Given entries:
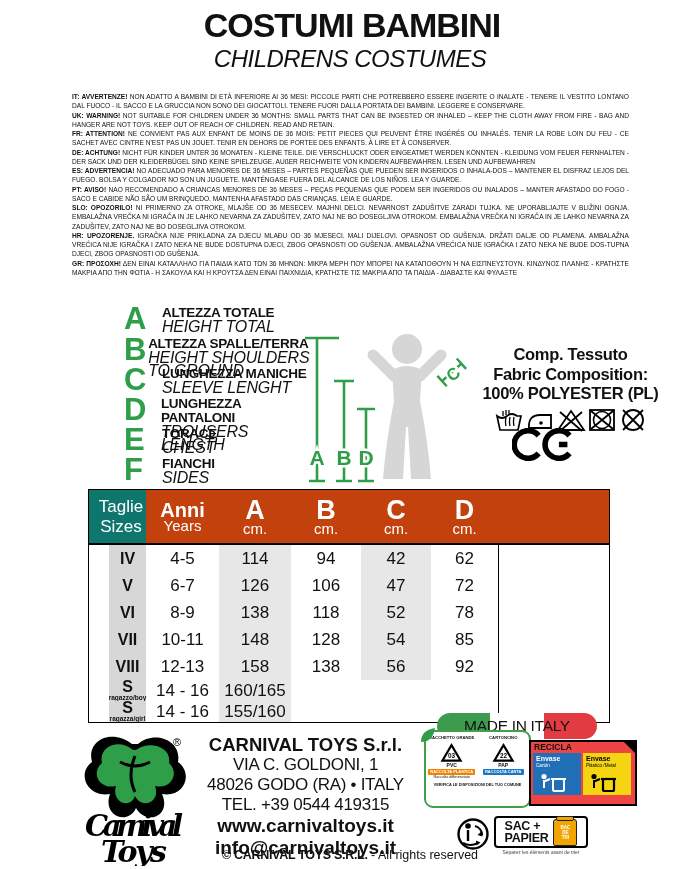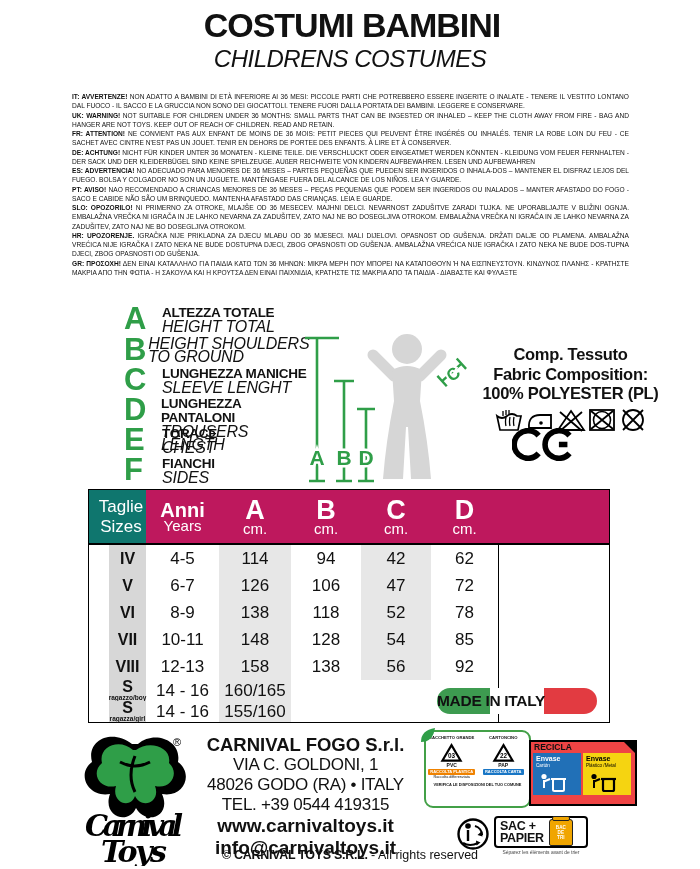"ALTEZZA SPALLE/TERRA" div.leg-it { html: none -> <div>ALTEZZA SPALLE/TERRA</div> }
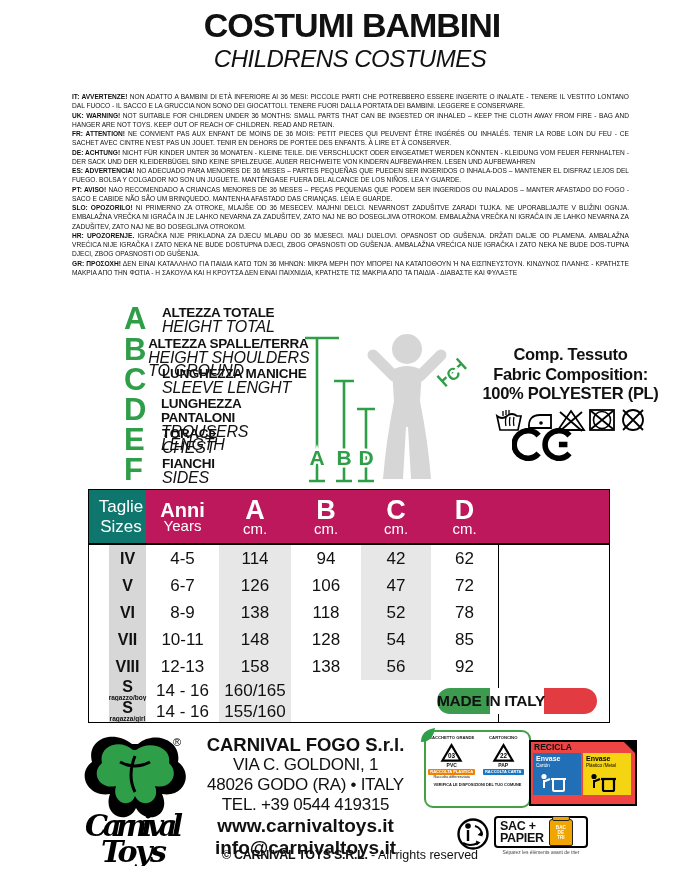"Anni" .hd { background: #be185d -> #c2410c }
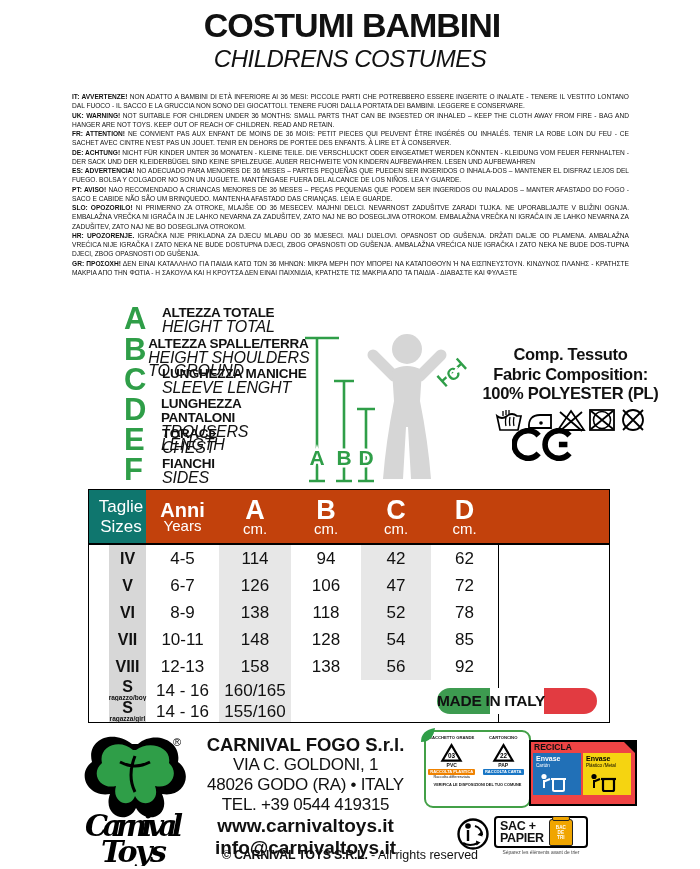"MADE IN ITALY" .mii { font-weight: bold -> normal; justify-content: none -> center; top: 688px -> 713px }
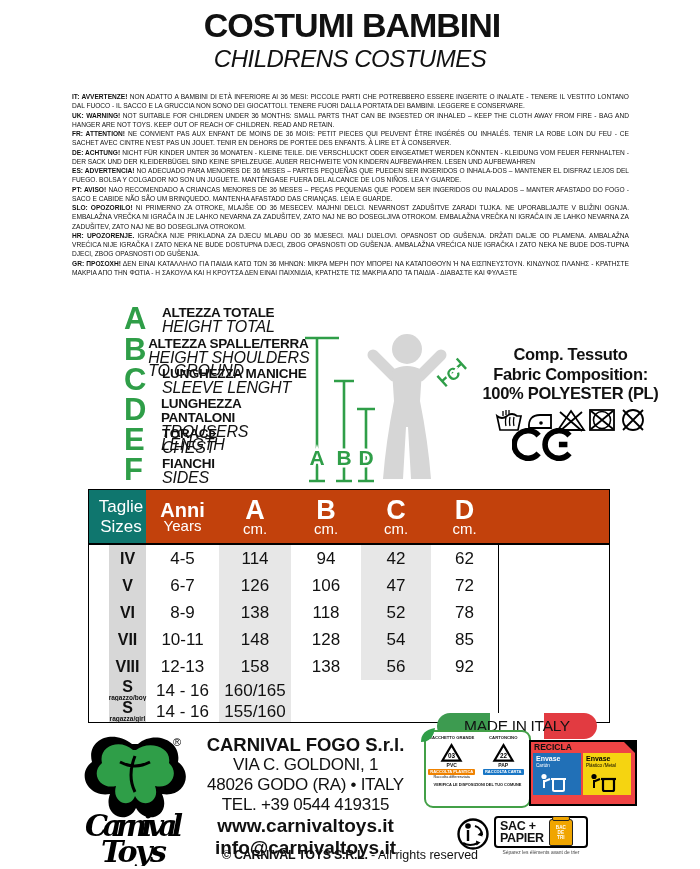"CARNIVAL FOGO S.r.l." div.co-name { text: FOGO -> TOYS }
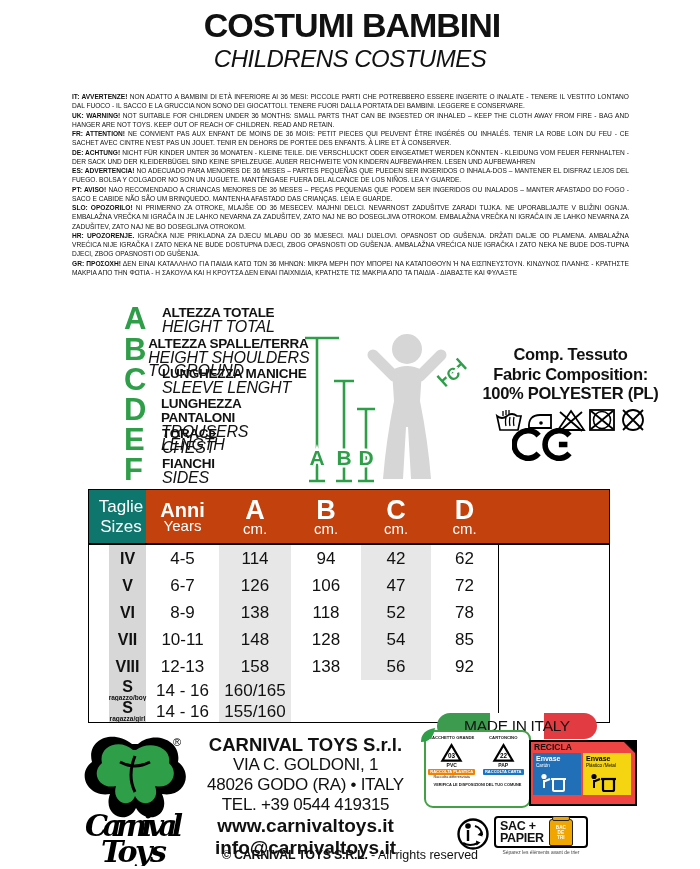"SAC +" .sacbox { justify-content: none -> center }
...
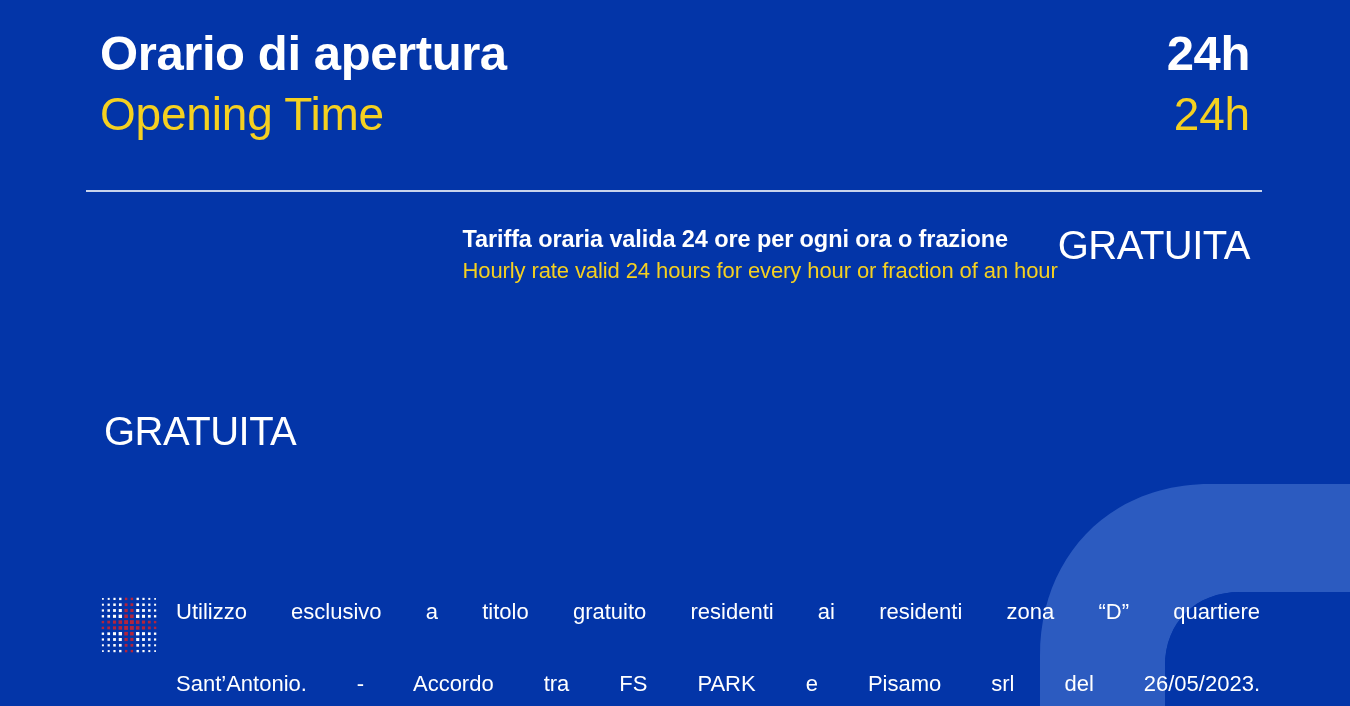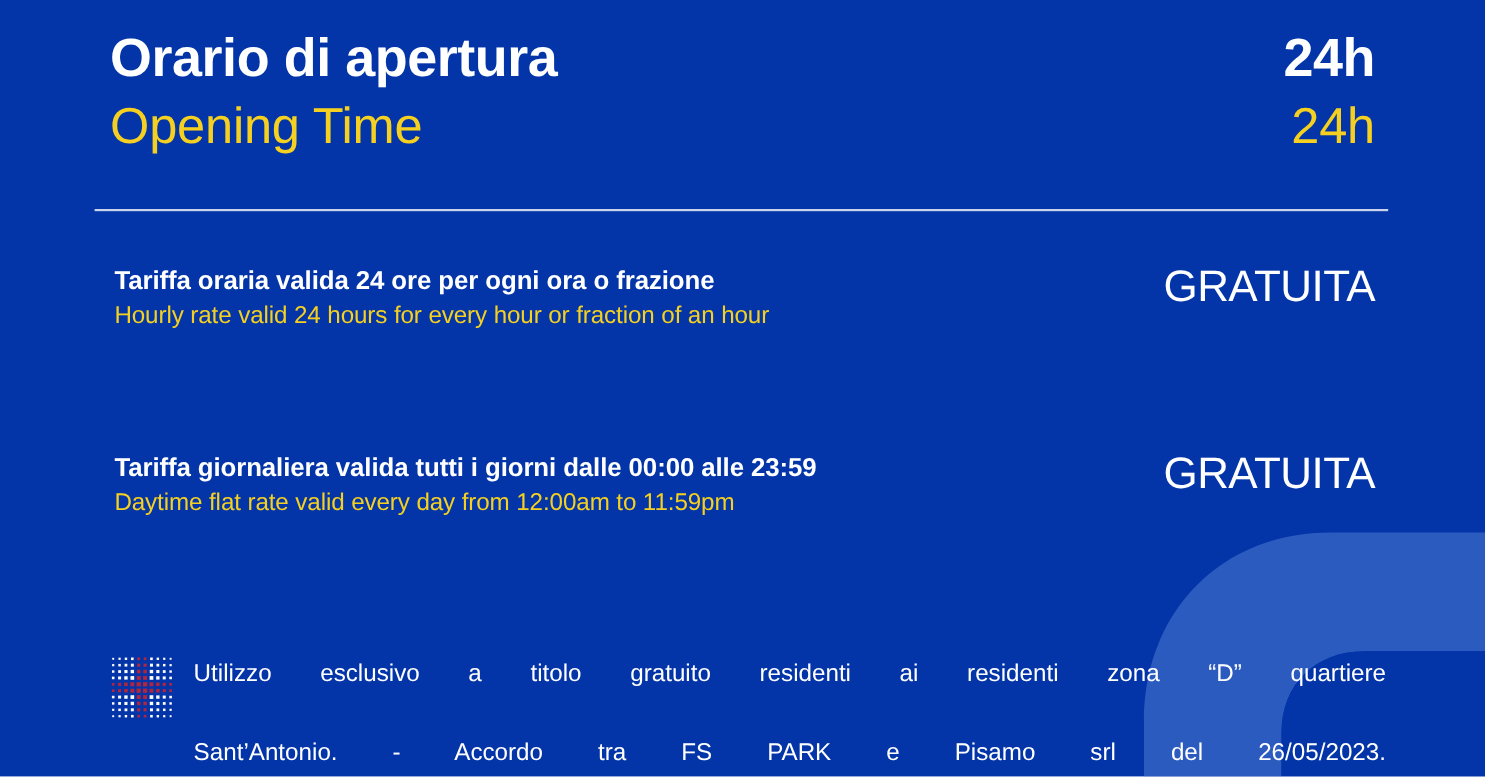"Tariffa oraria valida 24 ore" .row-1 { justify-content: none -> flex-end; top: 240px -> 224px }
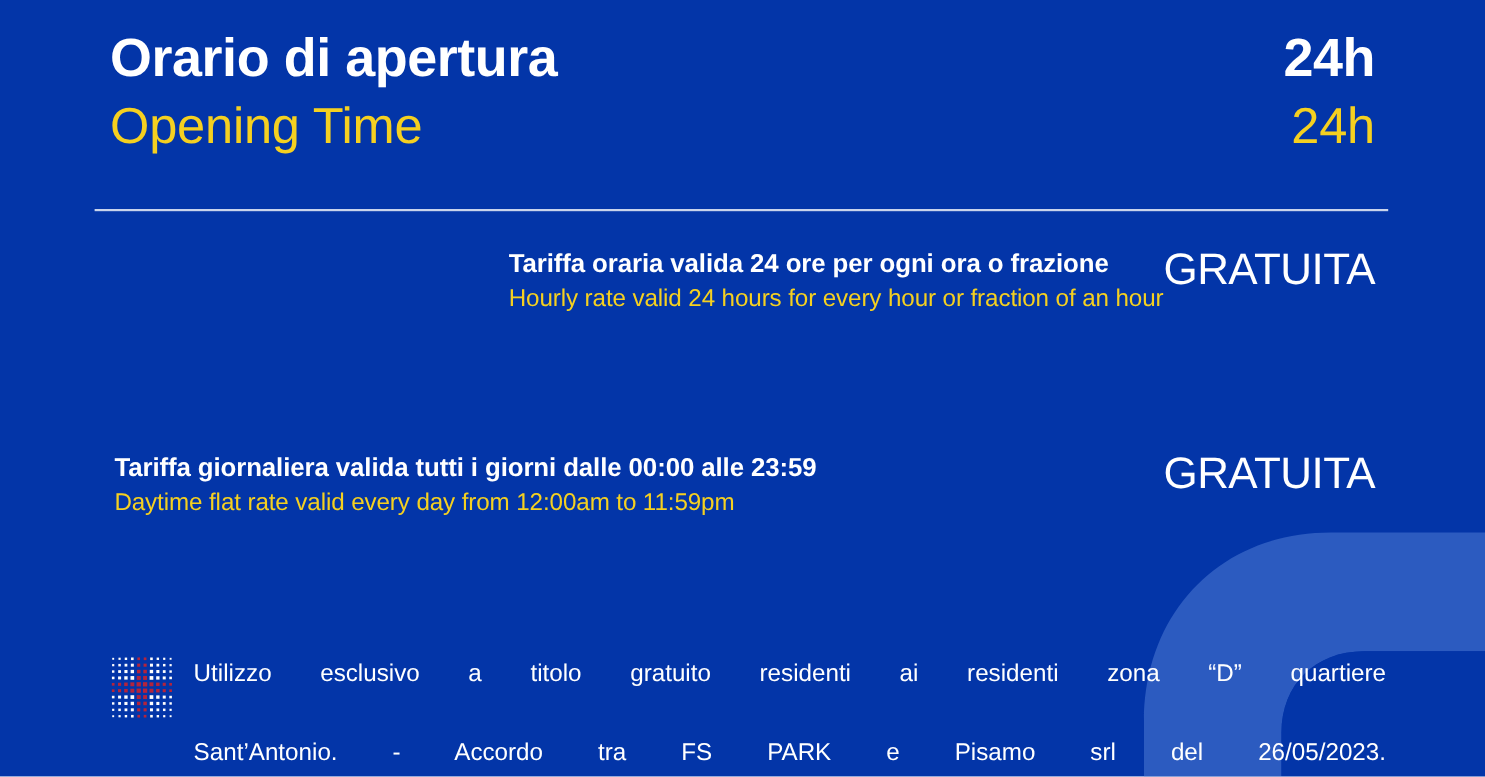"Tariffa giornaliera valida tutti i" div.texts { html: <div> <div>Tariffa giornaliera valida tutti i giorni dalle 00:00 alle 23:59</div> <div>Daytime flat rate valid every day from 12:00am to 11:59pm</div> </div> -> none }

Exercise:
Copy exactly the part of the material above that opens with the line containing "oraria valida 24" and closes with the line containing "html: <div> <div>Tariffa", ends included. Drop the images.

Response area:
"Tariffa oraria valida 24 ore" .row-1 { justify-content: none -> flex-end; top: 240px -> 224px }
"Tariffa giornaliera valida tutti i" div.texts { html: <div> <div>Tariffa giornaliera valida tutti i giorni dalle 00:00 alle 23:59</div> <div>Daytime flat rate valid every day from 12:00am to 11:59pm</div> </div> -> none }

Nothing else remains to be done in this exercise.